Sorrise. Almeno il suo canticchiare le impediva di pensare troppo alla sua difficile situazione. Ryo non era ancora tornato e lei stava iniziando leggermente a preoccuparsi. Non era da lui stare fuori fino a così tardi, però gli eventi della mattina precedente erano stati piuttosto fuori dall’ordinario. Tuttavia non riusciva ancora a capire la sua strana reazione e il suo stare fuori fino a tardi.  

 

Ed ora stava cominciando a pensare a lui di nuovo. Maledizione! Maledizione!

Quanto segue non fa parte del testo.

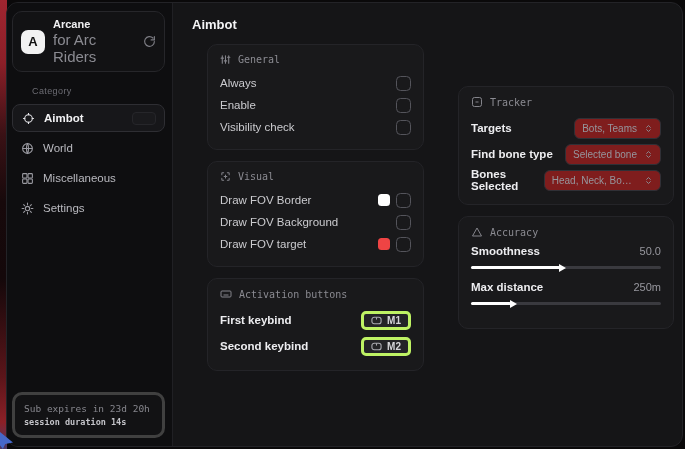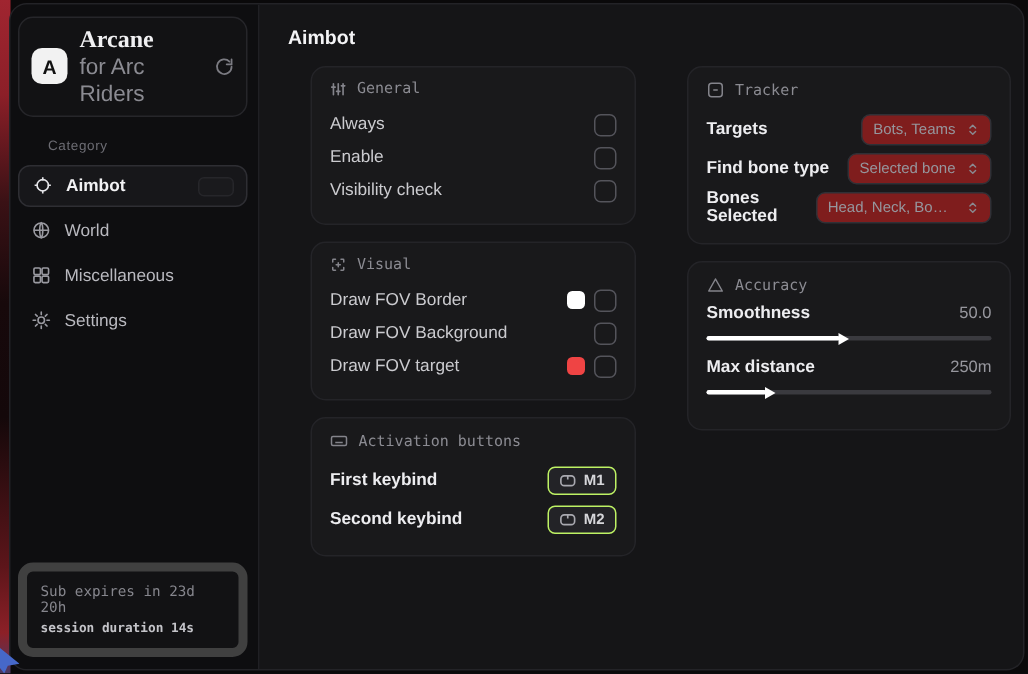--- a/index.html
+++ b/index.html
@@ -14,57 +14,57 @@
     background:#151517; border:1px solid #232327; border-radius:12px; display:flex; overflow:hidden; }
 
   
   .sidebar { width:169px; background:#0e0e10; border-right:1px solid #202024;
     display:flex; flex-direction:column; padding:8px 7px 8px 5px; }
   .logo-card { display:flex; align-items:center; gap:8px; border:1px solid #26262a;
     border-radius:10px; padding:6px 8px; background:#121214; }
   .logo-avatar { width:24px; height:24px; border-radius:7px; background:#f2f2f2;
     color:#111; font-weight:bold; font-size:13px; display:flex; align-items:center; justify-content:center; }
   .logo-text { flex:1; line-height:1.15; }
-  .logo-title { color:#f0f0f2; font-size:16px; font-weight:bold;font-family:Liberation Serif, serif; }
+  .logo-title { color:#f0f0f2; font-size:11px; font-weight:bold; }
   .logo-sub { color:#8b8b92; font-size:15px; }
   .sync { color:#7b7b82; display:flex; }
   .cat-label { color:#6c6c73; font-size:9px; letter-spacing:.4px; margin:14px 0 8px 20px; }
   .nav-item { display:flex; align-items:center; gap:9px; height:28px; padding:0 9px;
     border-radius:8px; color:#b9b9bf; font-size:11.5px; margin-bottom:1px; position:relative; cursor:pointer; }
   .nav-item .nicon { display:flex; color:#9a9aa1; }
   .nav-item.selected { border:1px solid #2e2e33; background:#17171a; color:#f2f2f4; font-weight:bold; }
   .nav-item.selected .nicon { color:#e6e6ea; }
   .nav-item { margin-bottom:2px; }
   .nav-item + .nav-item { margin-top:1px; }
   .hotkey-ghost { position:absolute; right:8px; top:7px; width:24px; height:13px;
     border:1px solid #26262a; border-radius:4px; background:#1a1a1d; }
-  .sub-card { margin-top:auto; border:6px solid #404040; border-radius:10px;
+  .sub-card { margin-top:auto; border:3px solid #404040; border-radius:10px;
     background:#121214; padding:8px 9px; }
   .sub-line1 { font-family:"DejaVu Sans Mono", monospace; font-size:9.5px; color:#86868d; }
   .sub-line2 { font-family:"DejaVu Sans Mono", monospace; font-size:8.5px; font-weight:bold; color:#c4c4c9; margin-top:3px; }
 
   
   .main { flex:1; padding:13px 8px 10px 10px; }
   .page-title { color:#f4f4f6; font-size:13px; font-weight:bold; margin:1px 0 12px 9px; }
   .cols { display:flex; gap:10px; }
   .col { display:flex; flex-direction:column; gap:11px; }
   .col-left { width:241px; }
-  .col-right { width:240px; }
+  .col-right { width:240px;justify-content:center; }
   .panel { background:#19191b; border:1px solid #242428; border-radius:10px; padding:9px 12px 11px;margin-left:24px; }
   .panel-head { display:flex; align-items:center; gap:7px; color:#8b8b92;
     font-family:"DejaVu Sans Mono", monospace; font-size:10px; margin-bottom:7px; }
   .panel-head .picon { display:flex; color:#84848b; }
   .row { display:flex; align-items:center; justify-content:space-between; min-height:22px; }
   .row-label { color:#cbcbcf; font-size:11.5px; }
   .row-label.bold { color:#ededf0; font-weight:bold; }
   .row-end { display:flex; align-items:center; gap:6px; }
   .checkbox { width:15px; height:15px; border:1.6px solid #54545b; border-radius:4.5px;
     background:transparent; cursor:pointer; }
   .swatch { width:12px; height:12px; border-radius:3.5px; cursor:pointer; }
-  .kbd-badge { display:flex; align-items:center; gap:5px; background:#232327; border:1px solid #bef264;
+  .kbd-badge { display:flex; align-items:center; gap:5px; background:#232327; border:3px solid #bef264;
     border-radius:5px; height:19px; padding:0 7px; color:#d6d6da; font-size:10px; font-weight:bold; cursor:pointer;text-align:right; }
   .kbd-badge .kicon { display:flex; color:#a9a9b0; }
   .dropdown { display:flex; align-items:center; gap:7px; background:#7f1d1d; border:1px solid #303036;
     border-radius:6px; height:21px; padding:0 7px; color:#96969d; font-size:10px; white-space:nowrap;
     overflow:hidden; cursor:pointer; }
   .dropdown .dicon { display:flex; color:#8a8a91; flex:none; }
   .dropdown .dval { overflow:hidden; text-overflow:ellipsis; max-width:118px; }
   .acc-row { margin-bottom:4px; }
   .acc-top { display:flex; justify-content:space-between; align-items:center; margin-top:4px; }
   .acc-label { color:#ededf0; font-size:11.5px; font-weight:bold; }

Doppia maledizione!  

 

Umibozu fissava attraverso l’oscurità la ragazza di fronte a lui. Sapeva che lei stava cercando con forza di non pensare a Ryo e alla sua scomparsa, e stava fallendo miseramente. Se soltanto si astenesse dall’iniziare a fargli domande. Perché era maledettamente sicuro di non sapere che cosa dirle.  

 

»Umibozu-san?« chiede debolmente.  

 

Oh, Dio. Ci siamo. Sapeva che lei non sarebbe stata capace di resistere. Maledetto Ryo e la sua stupidità. Quel bastardo non poteva starsene da Mick abbastanza a lungo da capire la verità?! Oh, Dio!  

 

Schiarendosi la gola, la scrutò intensamente. »Sì, Kaori?«  

 

C’erano molte domande che lottavano all’interno della sua testa, non sapeva da dove iniziare. Innanzitutto perché aveva parlato? Non poteva solo stare lì in silenzio, ad ascoltare il suo soffice canticchiare nella sua testa? No, doveva aprire quella dannata bocca!  

 

Stringendo a pugno le dita nei pantaloni del pigiama, fece un respiro profondo. »Pensi che tornerà a casa stanotte?«  

 

»No.«  

 

C’era una tale finalità in quella parola pronunciata tranquillamente, che sentì dei brividi scorrerle lungo la spina dorsale. »Come puoi dirlo?«  

 

Era in silenzio, fissando perplesso le lacrime che fuoriuscivano dai suoi occhi.  

 

Le sue parole non dette le risuonarono nelle orecchie, rimbombandole all’interno della mente...  

 

Io non tornerei.  

 

 

 

 

* Inno nazionale degli Stati Uniti D’America.